▶ _Goal of the exercise_: The required result is every line of the records that includes "facemask".

* * * * * * * * *

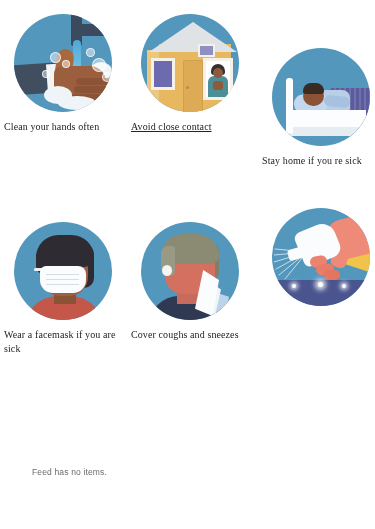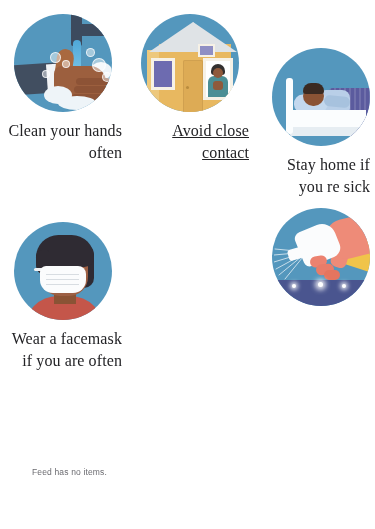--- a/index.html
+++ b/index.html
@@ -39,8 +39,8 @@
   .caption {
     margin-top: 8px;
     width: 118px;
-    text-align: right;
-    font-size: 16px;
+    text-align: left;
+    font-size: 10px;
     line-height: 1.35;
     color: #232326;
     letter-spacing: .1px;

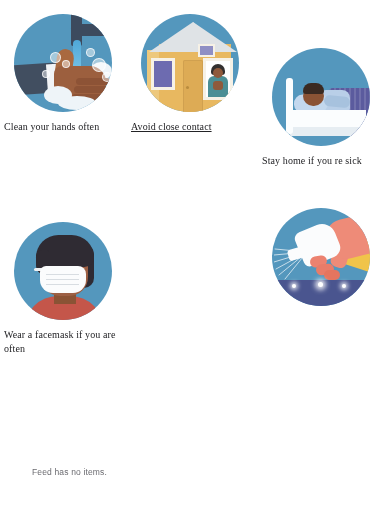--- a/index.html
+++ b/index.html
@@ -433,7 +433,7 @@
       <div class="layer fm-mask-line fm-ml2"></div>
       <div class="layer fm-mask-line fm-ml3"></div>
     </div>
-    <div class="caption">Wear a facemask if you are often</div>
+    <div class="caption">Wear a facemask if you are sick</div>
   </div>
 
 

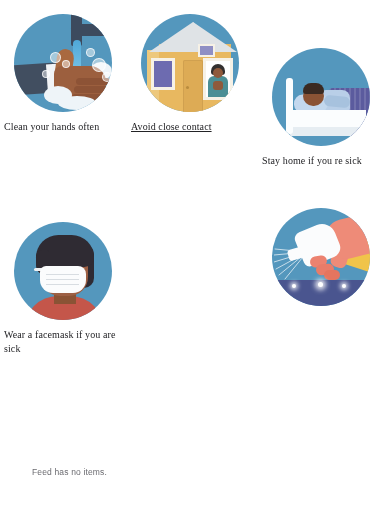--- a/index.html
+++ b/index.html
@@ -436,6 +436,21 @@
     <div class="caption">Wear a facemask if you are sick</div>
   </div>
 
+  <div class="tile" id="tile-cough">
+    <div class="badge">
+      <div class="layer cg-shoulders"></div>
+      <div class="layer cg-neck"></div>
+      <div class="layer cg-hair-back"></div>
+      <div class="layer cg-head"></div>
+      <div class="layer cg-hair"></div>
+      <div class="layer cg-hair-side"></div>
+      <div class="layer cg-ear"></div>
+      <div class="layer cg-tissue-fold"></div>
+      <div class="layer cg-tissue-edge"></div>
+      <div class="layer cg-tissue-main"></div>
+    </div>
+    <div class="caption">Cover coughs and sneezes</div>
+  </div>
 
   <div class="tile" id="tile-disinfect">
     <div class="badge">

* * * * * * * * *

▶ _Finished exercise_:
-    <div class="caption">Wear a facemask if you are often</div>
+    <div class="caption">Wear a facemask if you are sick</div>
     <div class="caption">Wear a facemask if you are sick</div>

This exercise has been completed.